The Impact of Minority Stress on Mental Health and Substance Use Among Sexual Minority Women
Published Date:Apr 2011
Source:J Consult Clin Psychol. 2011; 79(2):159-170.
Aged, 80 And Over
Pubmed Central ID:PMC4059829
Funding:P30 AI027757/AI/NIAID NIH HHS/United States
R34 MH084674/MH/NIMH NIH HHS/United States
R36 CD000996/CD/ODCDC CDC HHS/United States
We examined the direct and indirect impact of minority stress on mental health and substance use among sexual minority women.
A combination of snowball and targeted sampling strategies was used to recruit lesbian and bisexual women (N = 1,381) for a cross-sectional, online survey. Participants (M age = 33.54 years; 74% White) completed a questionnaire assessing gender expression, minority stressors (i.e., victimization, internalized homophobia, and concealment), social–psychological resources (i.e., social support, spirituality), and health-related outcomes.

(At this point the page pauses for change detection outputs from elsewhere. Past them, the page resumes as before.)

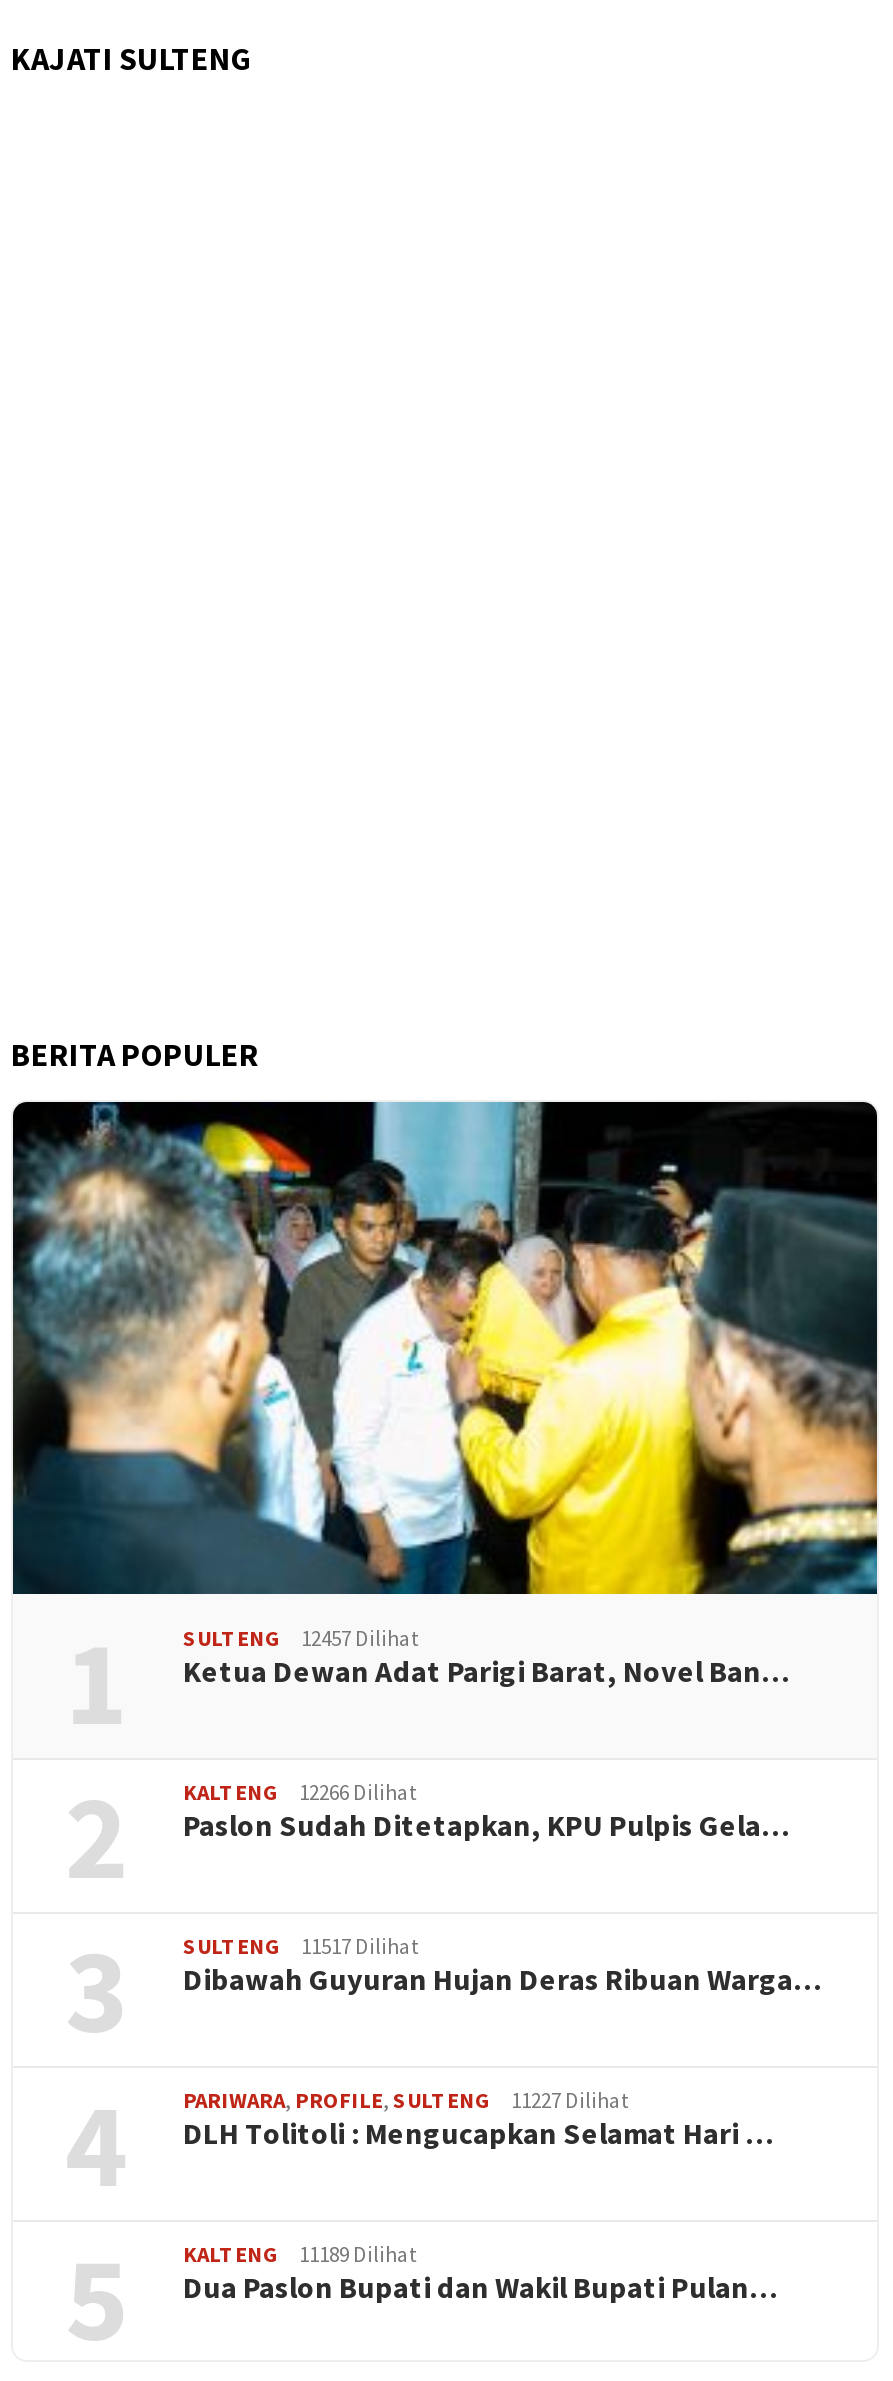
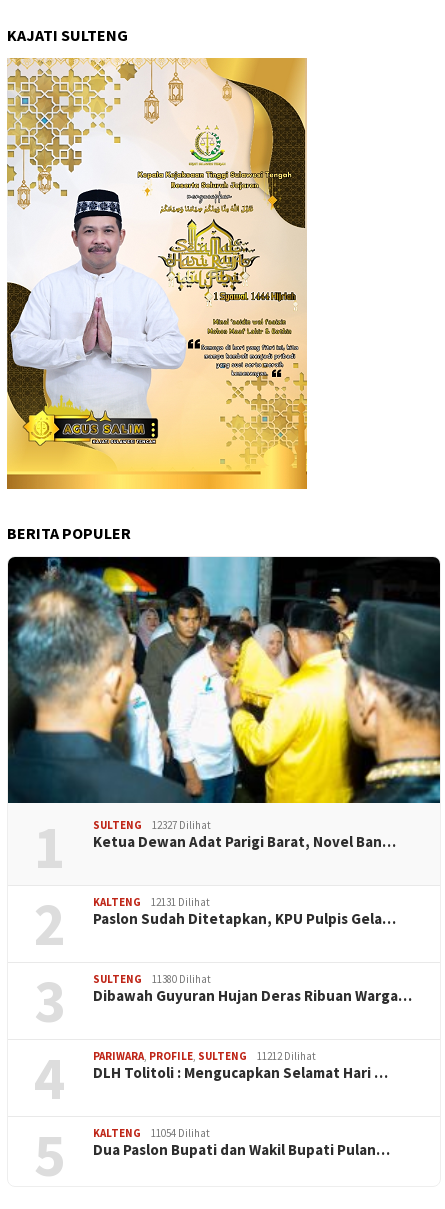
+ [image]

- SULTENG 12457 Dilihat
+ SULTENG 12327 Dilihat

- KALTENG 12266 Dilihat
+ KALTENG 12131 Dilihat

- SULTENG 11517 Dilihat
+ SULTENG 11380 Dilihat

- PARIWARA, PROFILE, SULTENG 11227 Dilihat
+ PARIWARA, PROFILE, SULTENG 11212 Dilihat

- KALTENG 11189 Dilihat
+ KALTENG 11054 Dilihat
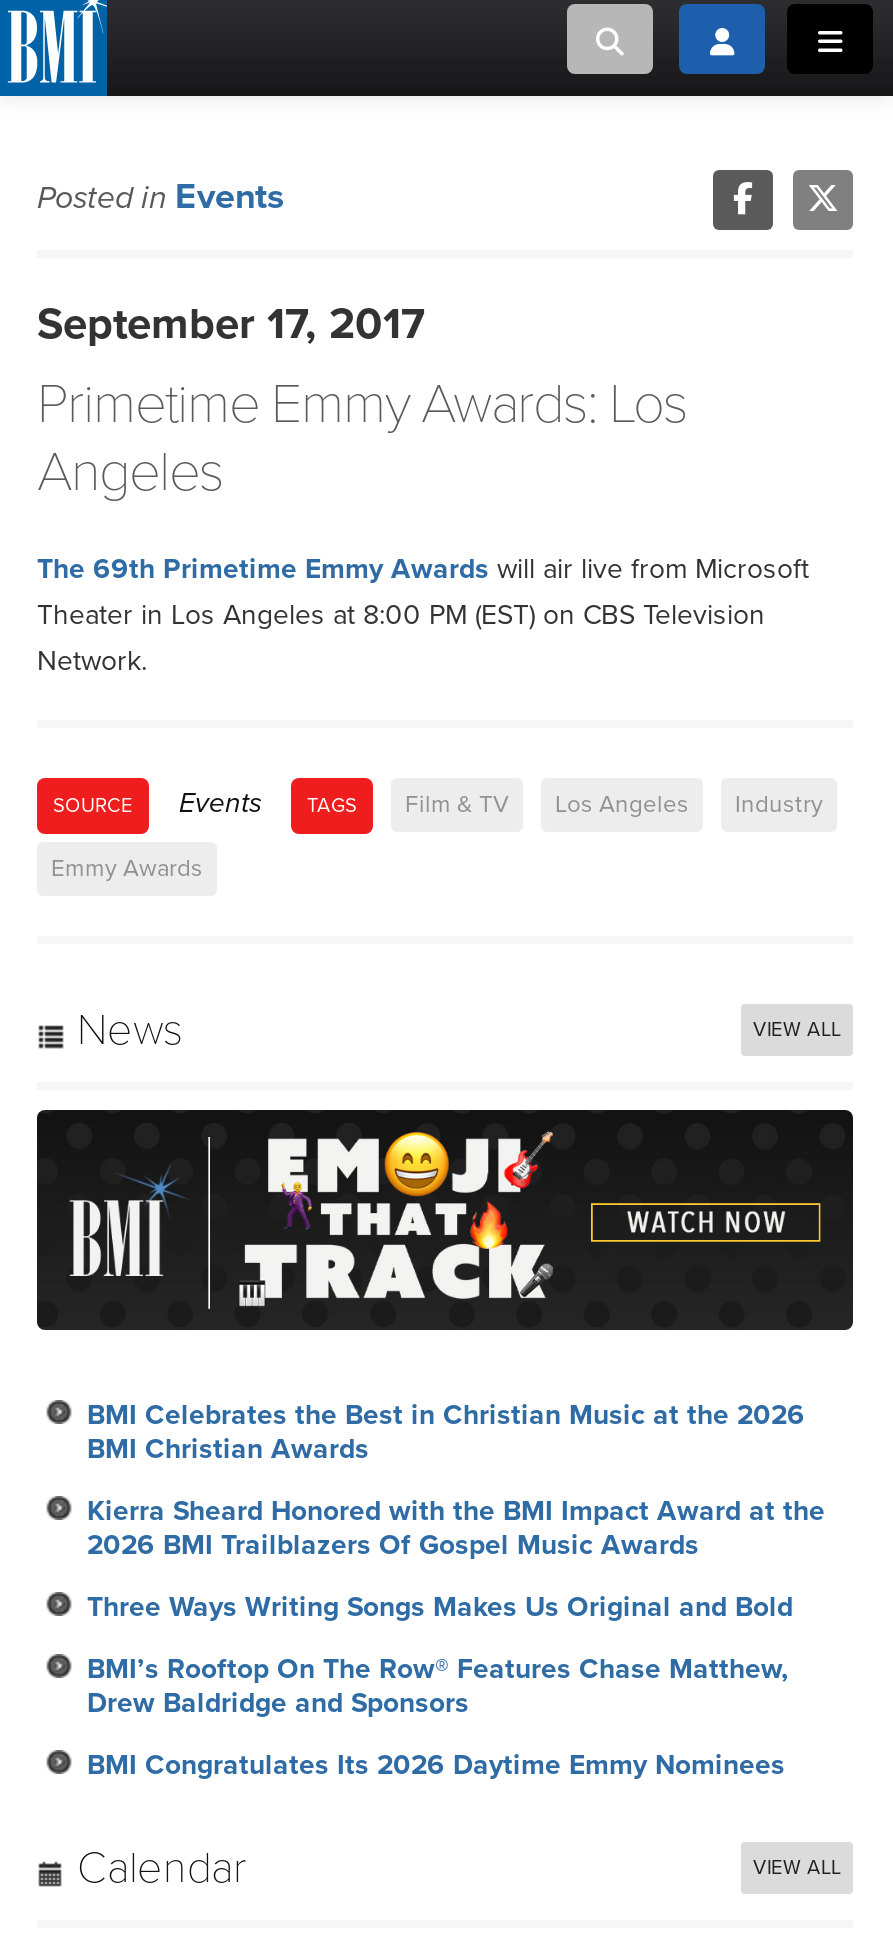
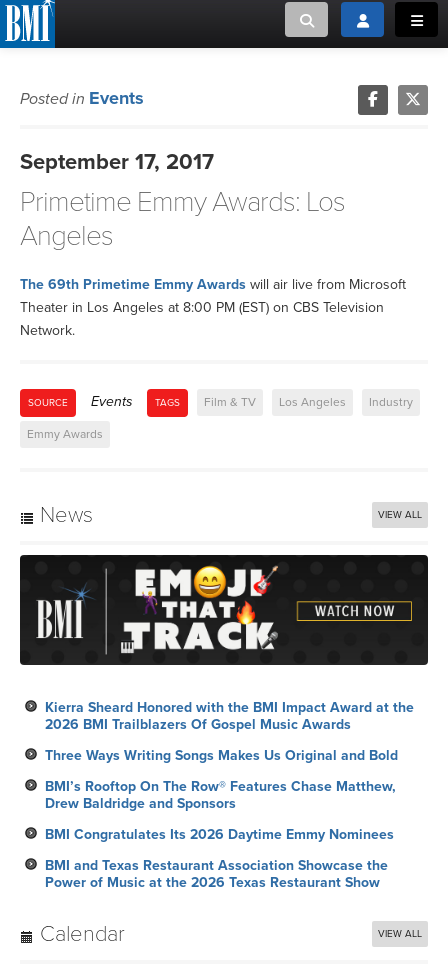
- BMI Celebrates the Best in Christian Music at the 2026
- BMI Christian Awards

moved up: Kierra Sheard Honored with the BMI Impact Award at the | 2026 BMI Trailblazers Of Gospel Music Awards | Three Ways Writing Songs Makes Us Original and Bold | BMI’s Rooftop On The Row® Features Chase Matthew, | Drew Baldridge and Sponsors | BMI Congratulates Its 2026 Daytime Emmy Nominees

+ BMI and Texas Restaurant Association Showcase the
+ Power of Music at the 2026 Texas Restaurant Show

We used structural equation modeling to test associations among these factors, with gender expression as an antecedent and social–psychological resources as a mediator between minority stress and health.
The final model demonstrated acceptable fit, χ2(79) = 414.00, p < .05, confirmatory fit index = .93, Tucker–Lewis index = .91, standardized root-mean-square residual = .05, root-mean-square error of approximation = .06, accounting for significant portions of the variance in mental health problems (56%) and substance use (14%), as well as the mediator social–psychological resources (24%). Beyond indirect effects of minority stress on health outcomes, direct links emerged between victimization and substance use and between internalized homophobia and substance use.
Findings indicate a significant impact of minority stressors and social–psychological resources on mental health and substance use among sexual minority women. The results improve understanding of the distinct role of various minority stressors and their mechanisms on health outcomes. Health care professionals should assess for minority stress and coping resources and refer for evidence-based psychosocial treatments.